Something is clearly rotten in the state of Denmark. In this setting, newspapers cover the sector avidly, citizens complain about it endlessly, corporations resort to circumventing it entirely. And even Arundhati Roy got involved, with typical understatement.

If the power sector is characterised by failure, it’s a very political one. Since at least 1980, electricity subsidies have been used as a political sop to buy off important rural constituencies—elections are won and lost on the issue, as the World Bank has raged for the last twenty years. But this has come at a crippling price. By 2000, the rural power subsidy came to 1.4% of India’s entire GDP. Some states were recovering less than half the cost of the electricity they produced, the single greatest contributor to their near-bankruptcy and grovelling to the central government. It is therefore no surprise that the World Bank immediately targeted the power sector for deregulation and privatisation after India was forced to go to the IMF in 1991, and the shiny new Age of Liberalisation dawned.

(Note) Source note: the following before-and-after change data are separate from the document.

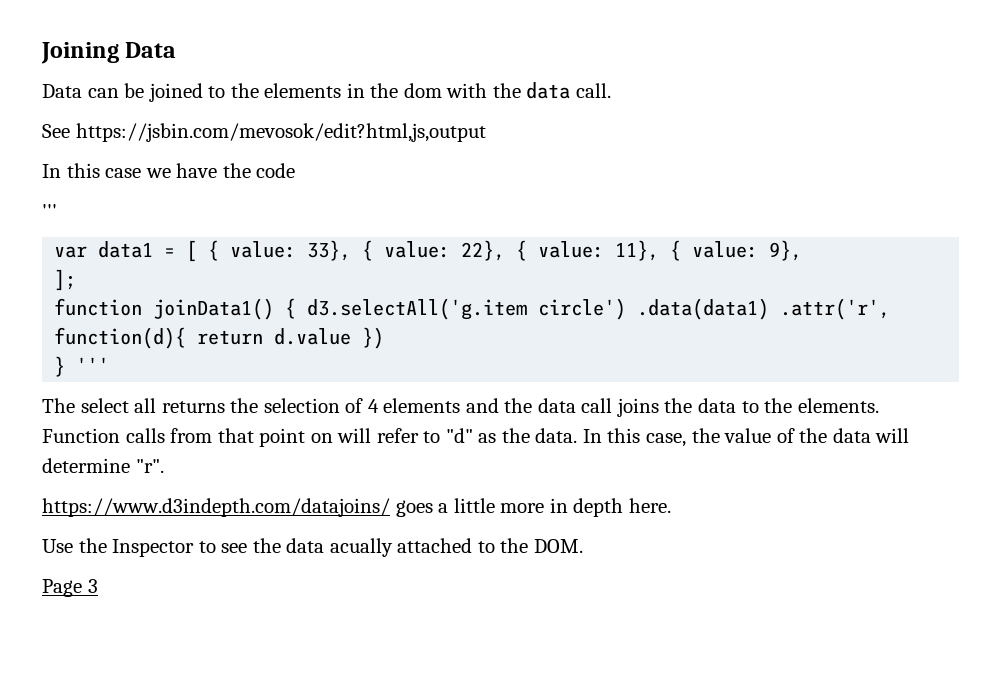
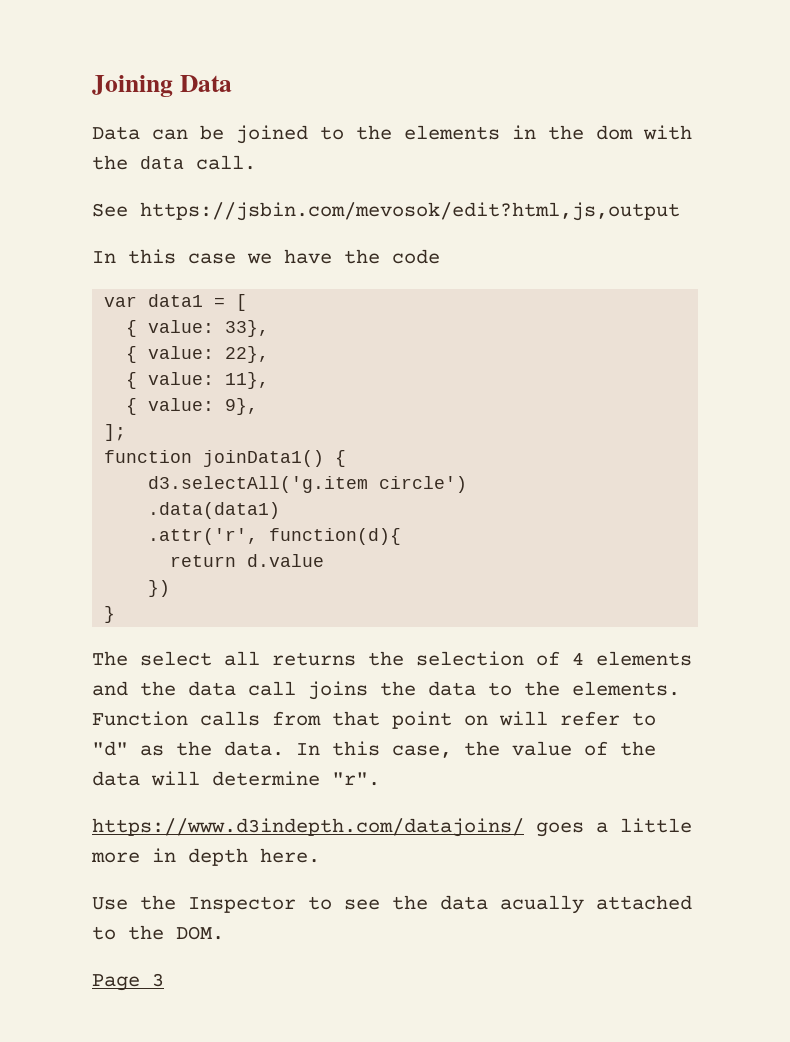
  In this case we have the code
- '''
- var data1 = [ { value: 33}, { value: 22}, { value: 11}, { value: 9},
+ var data1 = [
+ { value: 33},
+ { value: 22},
+ { value: 11},
+ { value: 9},
- function joinData1() { d3.selectAll('g.item circle') .data(data1) .attr('r', function(d){ return d.value })
+ function joinData1() {
+ d3.selectAll('g.item circle')
+ .data(data1)
+ .attr('r', function(d){
+ return d.value
+ })
- } '''
+ }

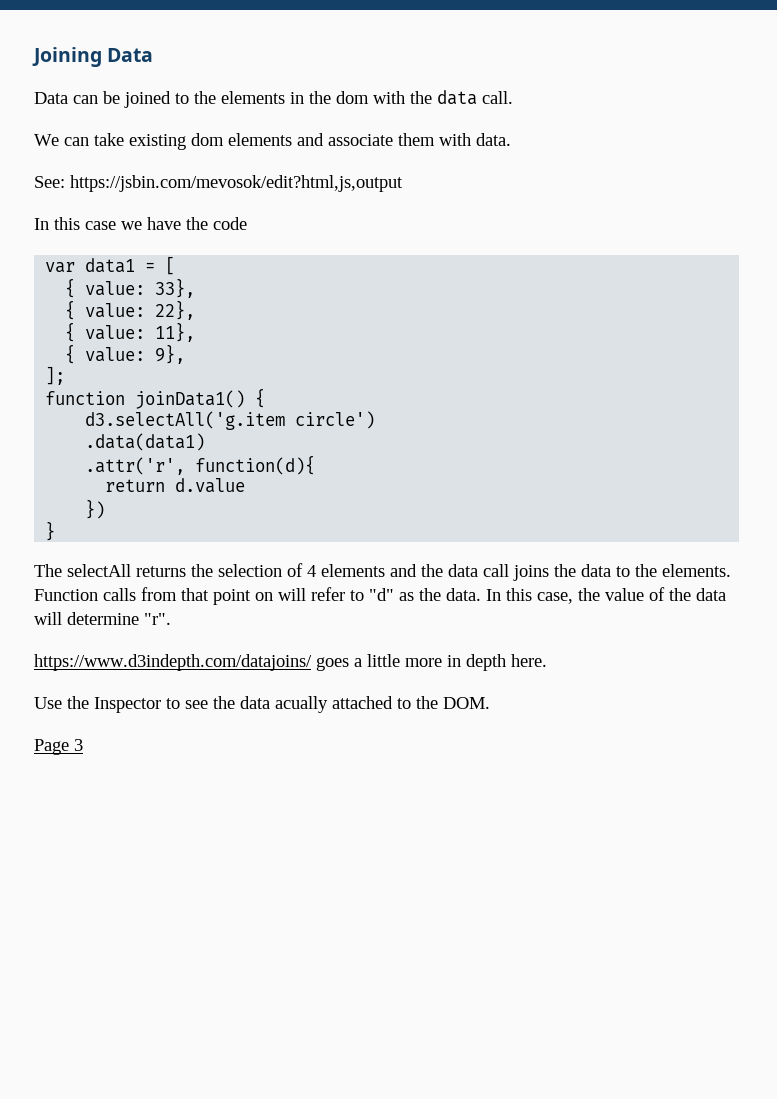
- See https://jsbin.com/mevosok/edit?html,js,output
+ We can take existing dom elements and associate them with data.
+ See: https://jsbin.com/mevosok/edit?html,js,output
- The select all returns the selection of 4 elements and the data call joins the data to the elements.
+ The selectAll returns the selection of 4 elements and the data call joins the data to the elements.

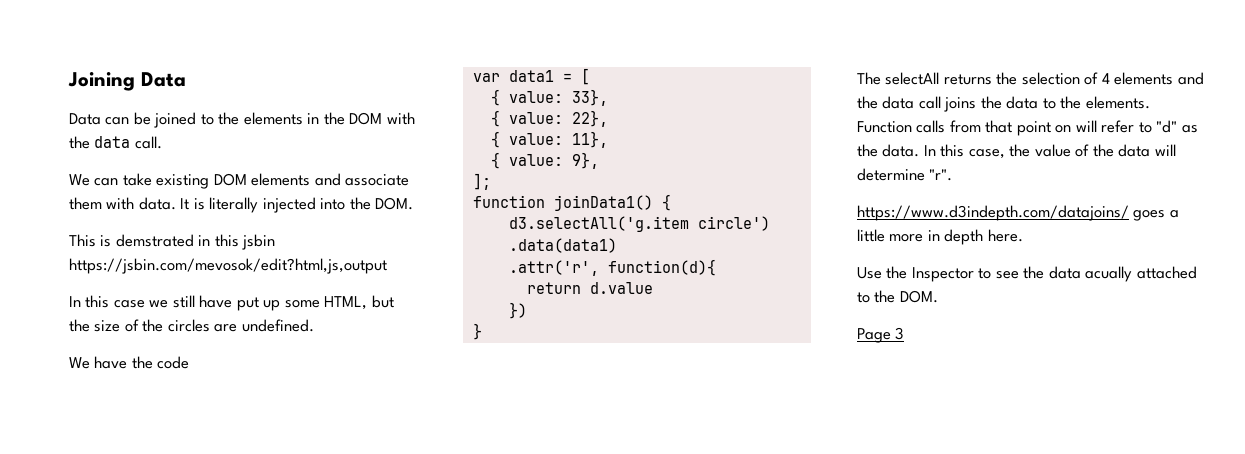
- Data can be joined to the elements in the dom with the data call.
+ Data can be joined to the elements in the DOM with the data call.
- We can take existing dom elements and associate them with data.
- See: https://jsbin.com/mevosok/edit?html,js,output
+ We can take existing DOM elements and associate them with data. It is literally injected into the DOM.
+ This is demstrated in this jsbin https://jsbin.com/mevosok/edit?html,js,output
- In this case we have the code
+ In this case we still have put up some HTML, but the size of the circles are undefined.
+ We have the code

The World Bank’s demands [cue Imperial Death March] fell on ripe soil in the central government. The power liberalisation experiment has largely been a disappointment: more on this in later Electric Geekery posts, perhaps. (Delhi may be the only electric liberalisation poster boy still standing, after humiliations in Orissa and Andhra Pradesh, but even here middle-class activists continually lobby against the private companies’ rocketing power tariffs.) The chicken of improved and increased power supply requires the egg of consumer willingness to pay more and stop stealing. But power subsidies are the opiate of too many states, and an exasperated central government seems to have abandoned efforts in favour of a two-tier system.

If you made it this far, Dear Reader, I hope this is enough to persuade you that the power sector has all the ingredients of a classic tragicomedy (happy ending pending). I’ll write more another day—unless the wacky power supply blows up my laptop, of course.